Préparez votre bouillon la veille si vous pouvez
Un bouillon de volaille maison change vraiment le résultat. Gardez des carcasses au congélateur — deux heures de mijotage le samedi, et le dimanche vous avez une base qui sent déjà quelque chose. Si c’est un cube, dissolvez-le dans l’eau bien chaude puis faites chauffer à feu moyen avec la tranche de gingembre et les brins d’armoise. Au bout de cinq minutes, l’odeur dans la cuisine change : quelque chose d’herbacé et de campagnard s’installe. Laissez infuser encore deux minutes à très petit feu. Goûtez. Ajustez le sel avant de continuer.

Faites frémir — jamais bouillir à gros bouillons
C’est la règle absolue du pochage. Un bouillon qui roule à gros bouillons, c’est la garantie d’un œuf éclaté avec le blanc dispersé aux quatre coins de la casserole. Vous voulez de petites bulles qui remontent lentement, comme si le liquide respirait. Retirez les brins d’armoise à ce stade — ils gêneraient le pochage et continueraient d’infuser, risquant de rendre le bouillon amer. Cassez chaque œuf dans une tasse d’abord, puis faites-le glisser doucement le long de la paroi, dans le liquide frémissant.

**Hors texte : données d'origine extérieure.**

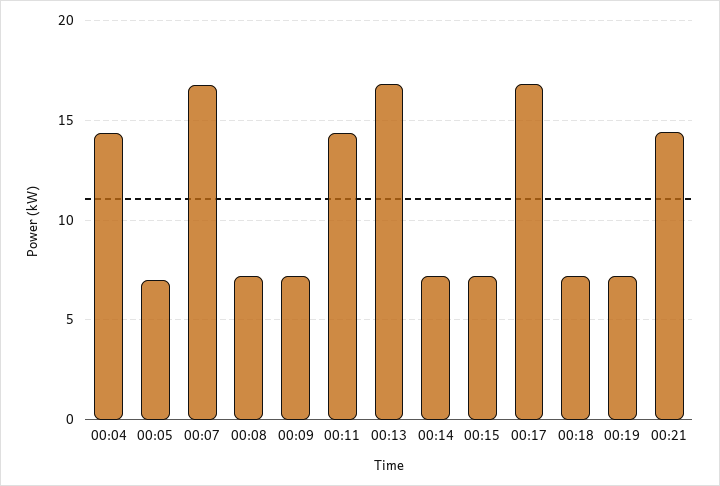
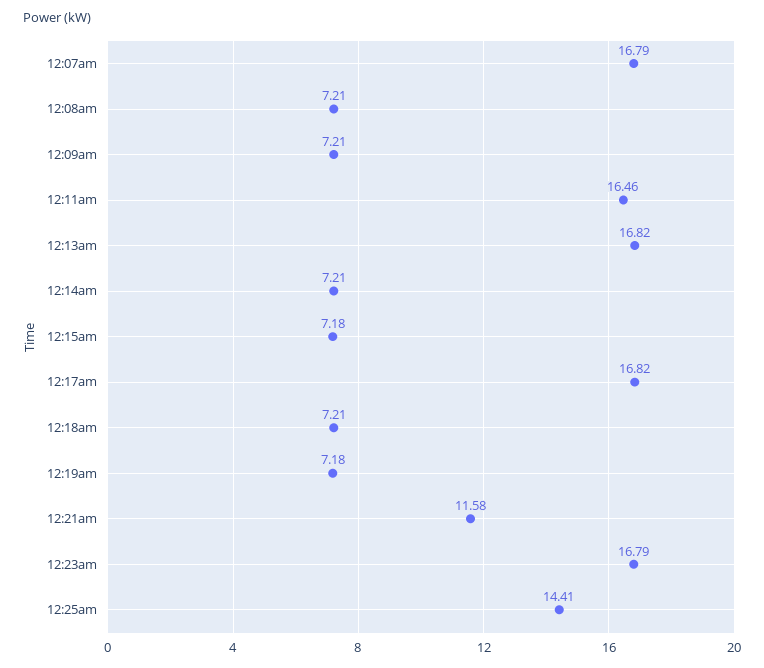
00:04: 14.5 -> none
00:05: 7 -> none
00:11: 14.5 -> 16.46
00:21: 14.5 -> 11.58
12:23am: none -> 16.79
12:25am: none -> 14.41

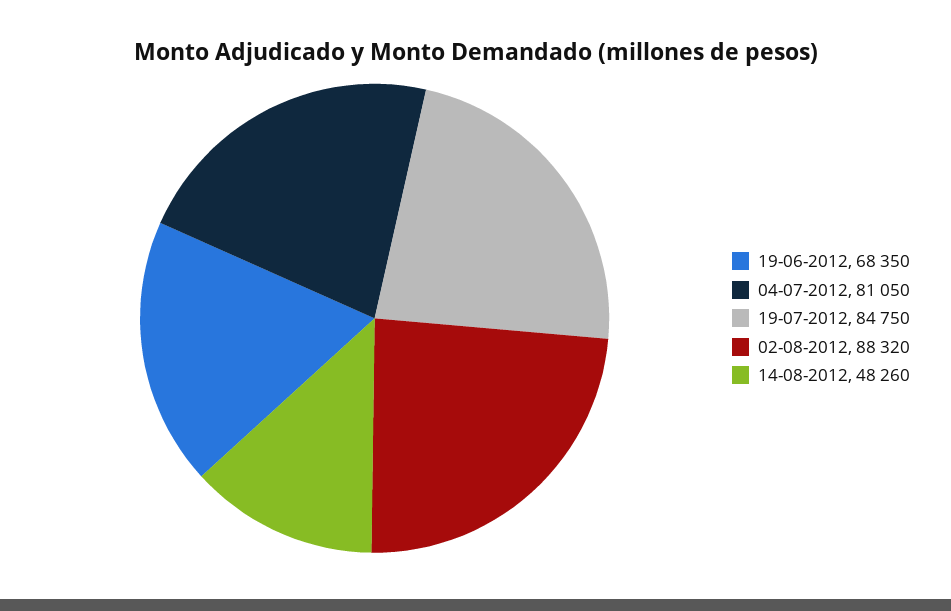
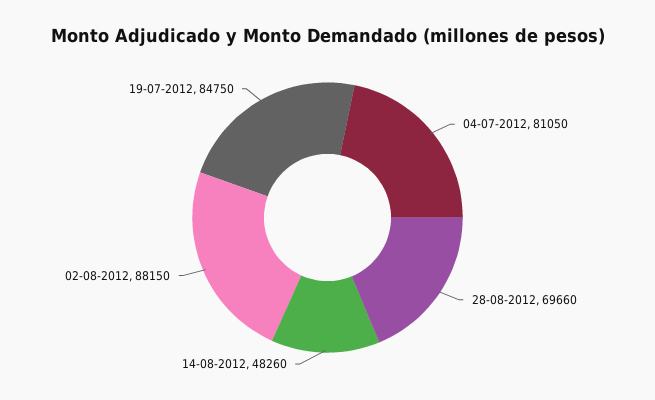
19-06-2012: 68350 -> none
02-08-2012: 88320 -> 88150
28-08-2012: none -> 69660

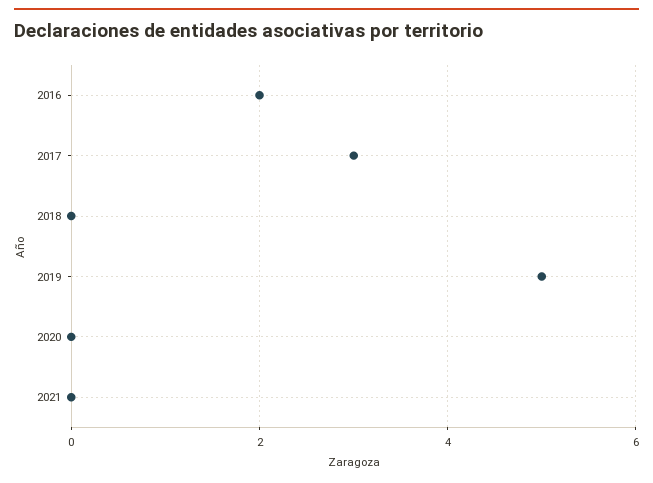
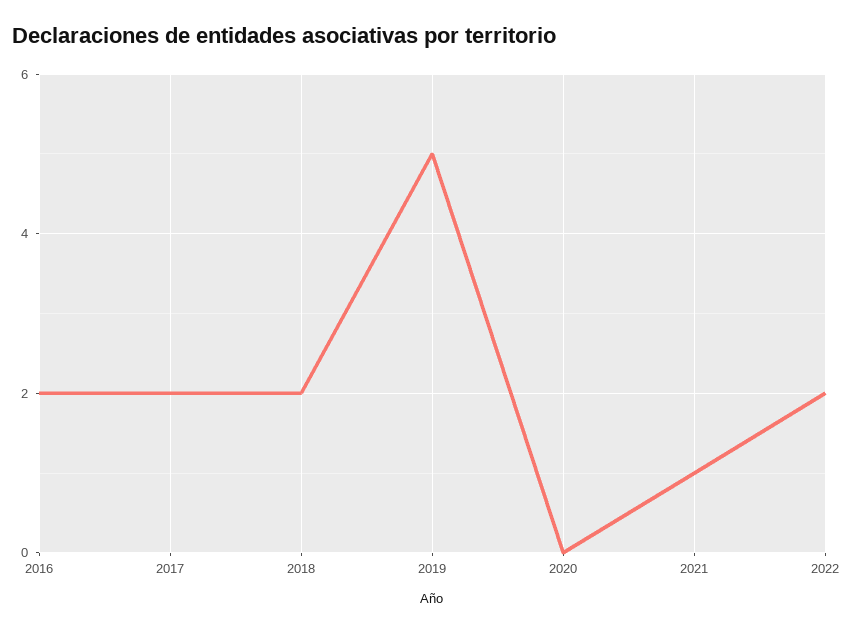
2017: 3 -> 2
2018: 0 -> 2
2021: 0 -> 1
2022: none -> 2

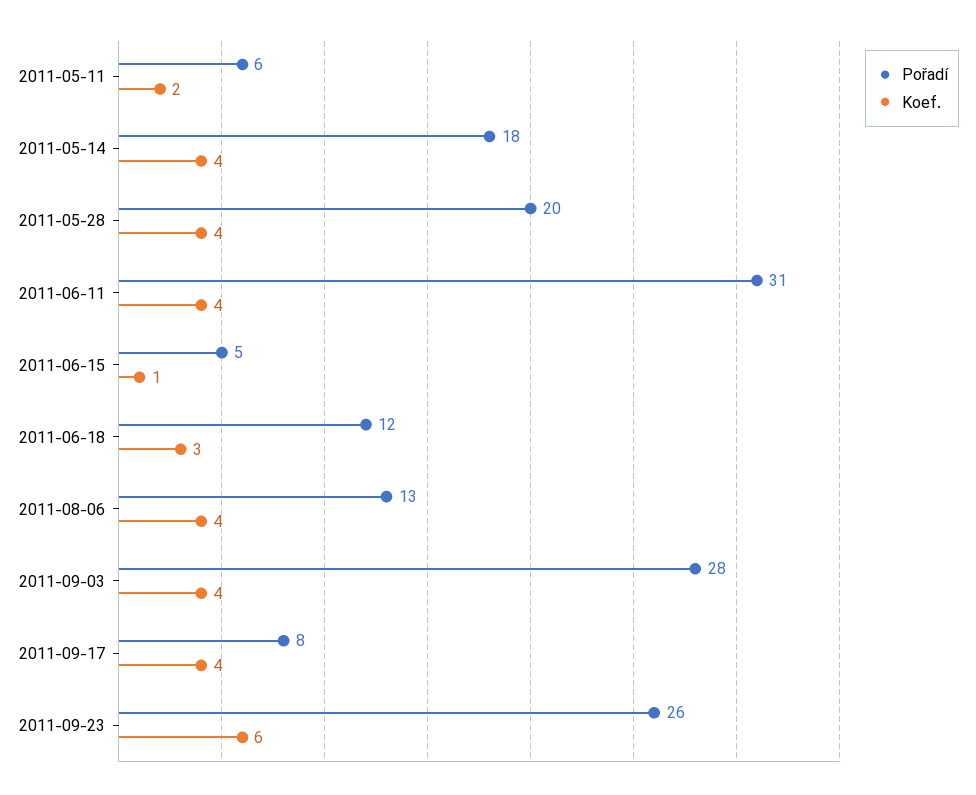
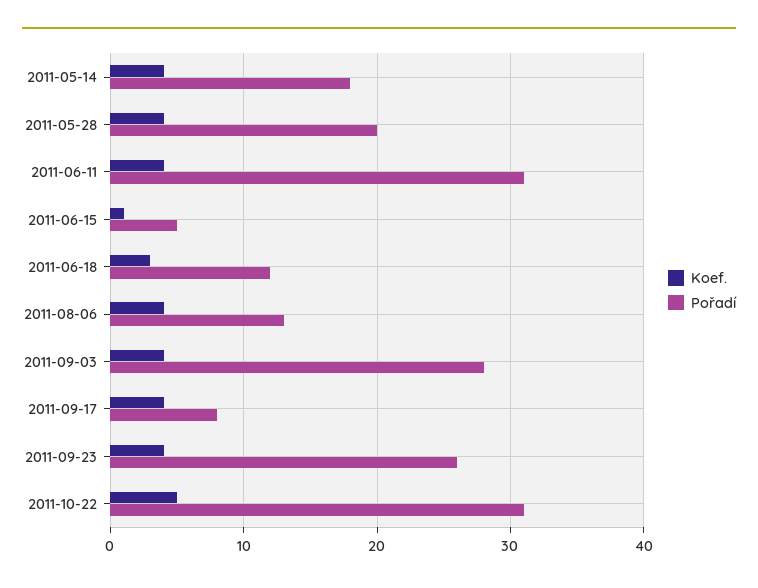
Pořadí, 2011-05-11: 6 -> none
Koef., 2011-05-11: 2 -> none
Koef., 2011-09-23: 6 -> 4
Koef., 2011-10-22: none -> 5
Pořadí, 2011-10-22: none -> 31

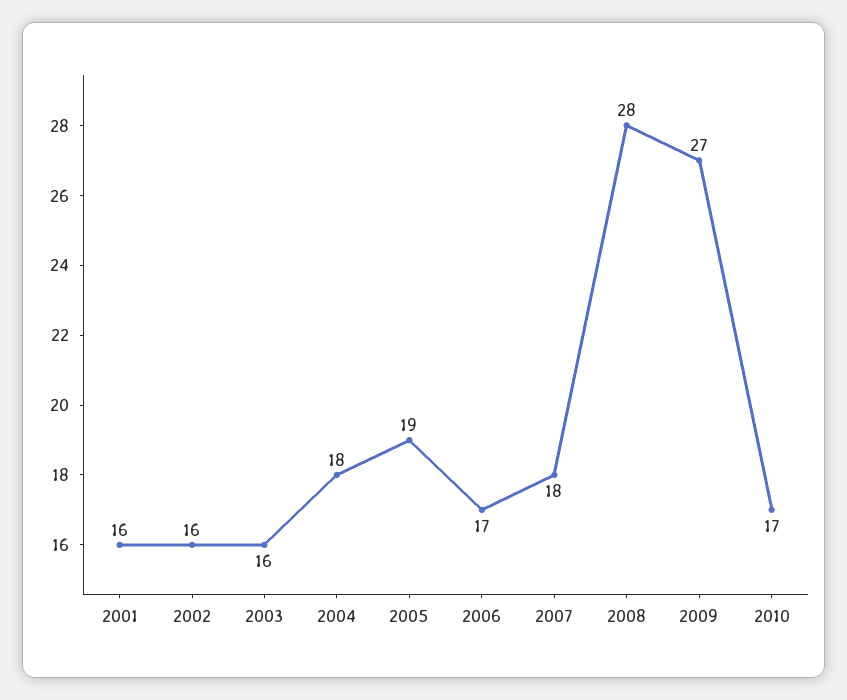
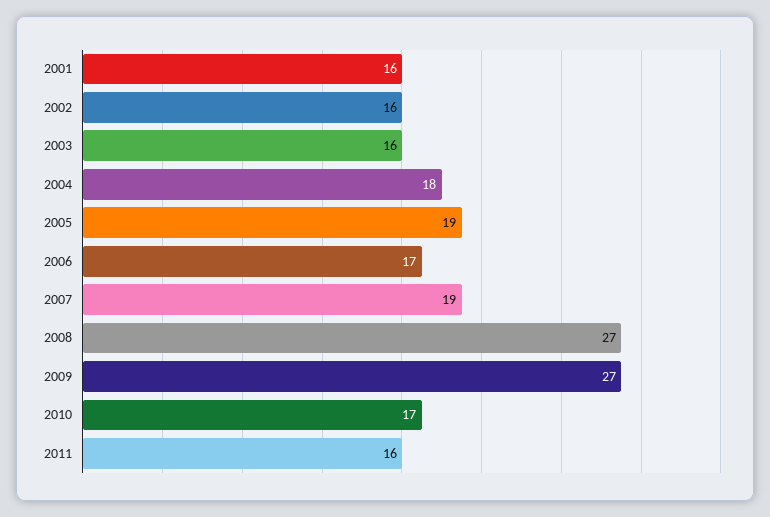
2007: 18 -> 19
2008: 28 -> 27
2011: none -> 16

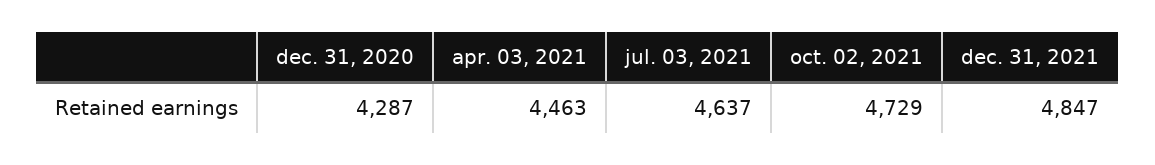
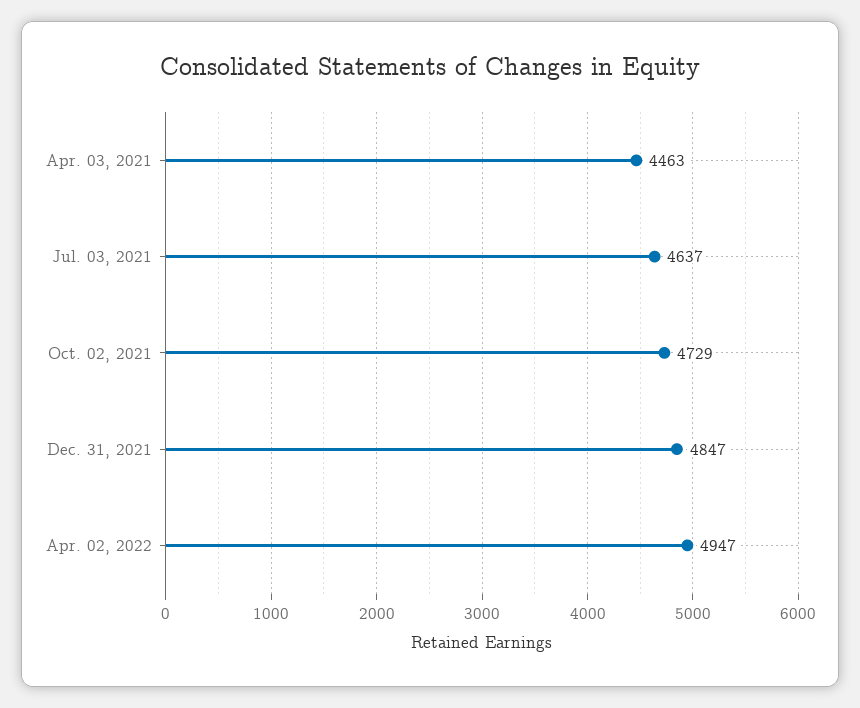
dec. 31, 2020: 4287 -> none
Apr. 02, 2022: none -> 4947

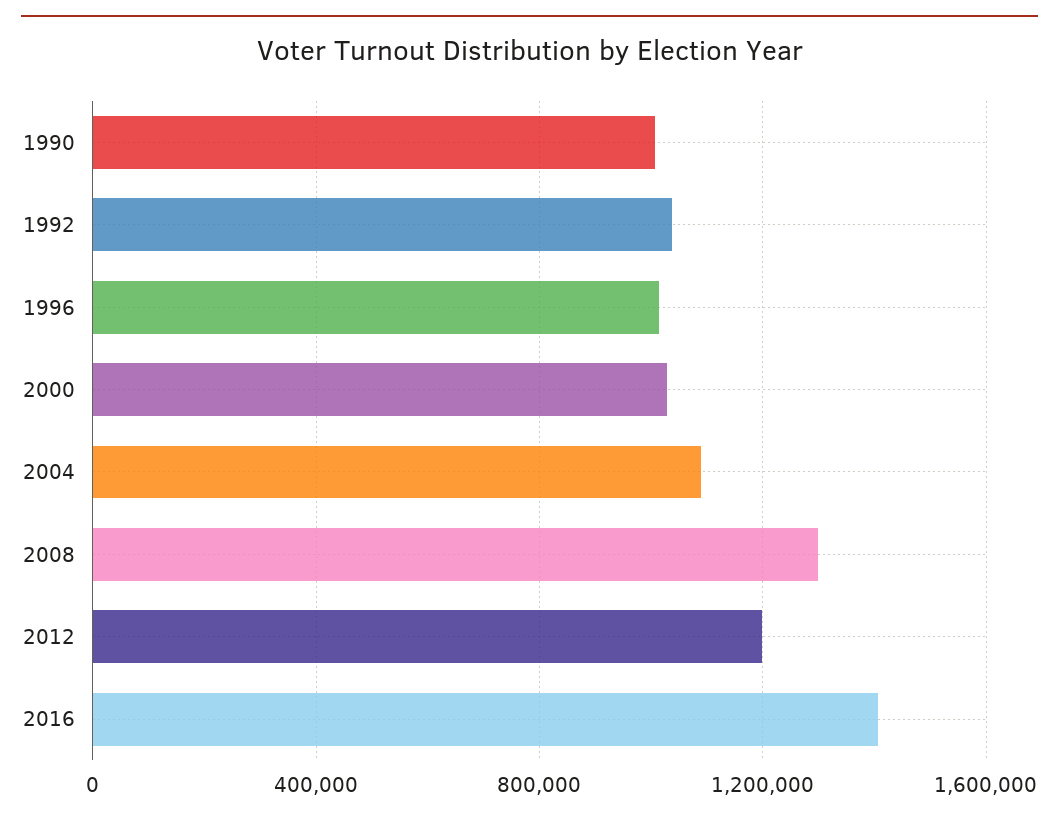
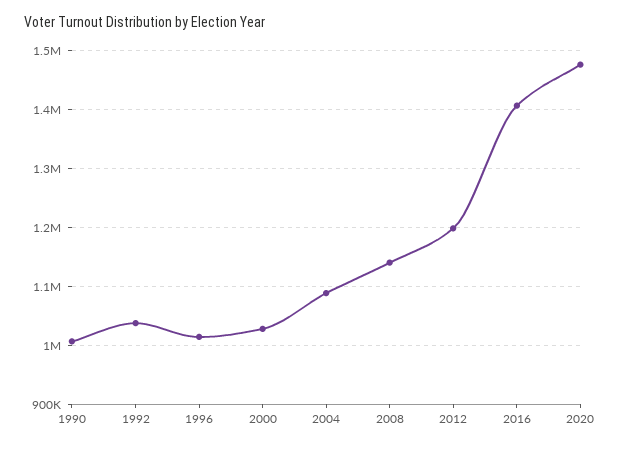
2008: 1300000 -> 1140000
2020: none -> 1480000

Ne touchez plus à rien pendant trois minutes
Sérieusement. C’est la partie la plus difficile. Le blanc blanchit progressivement du bord vers le centre, comme une marée qui avance très lentement sur un sable beige clair. Après trois minutes, le blanc est pris et le jaune est encore coulant — testez avec le bout d’une cuillère, il doit trembler légèrement sous la pression, comme une gelée pas tout à fait prise. Sortez l’œuf délicatement avec une écumoire et posez-le sur un torchon propre une seconde pour égoutter.
Finissez dans le bol, pas dans la casserole
Posez l’œuf dans un bol creux préchauffé — ça semble anodin, mais un bol froid refroidit la soupe en vingt secondes. Versez le bouillon chaud filtré par-dessus, ajoutez quelques brins d’armoise fraîche crus pour la couleur et le contraste, une pincée de poivre blanc. Si vous avez de l’huile de sésame grillé, quelques gouttes changent tout : une odeur de noisette torréfiée monte immédiatement, et ça lie visuellement le bouillon et l’œuf. Servez de suite. Le bol attend personne.

Conseils & astuces
- Cassez toujours vos œufs dans une tasse avant de les glisser dans le bouillon — vous contrôlez exactement le moment de l’entrée dans le liquide, et vous évitez la mauvaise surprise d’une coquille dans le plat.
- Si votre bouillon est trop salé, ajoutez un quart de pomme de terre crue en morceaux pendant l’infusion. Elle absorbe une partie du sel comme une éponge. Retirez-la avant de servir.
- L’armoise séchée fonctionne, mais utilisez-en deux fois moins qu’en version fraîche. Elle est plus concentrée et peut vite rendre le bouillon amer avec une arrière-bouche désagréable si vous forcez la dose.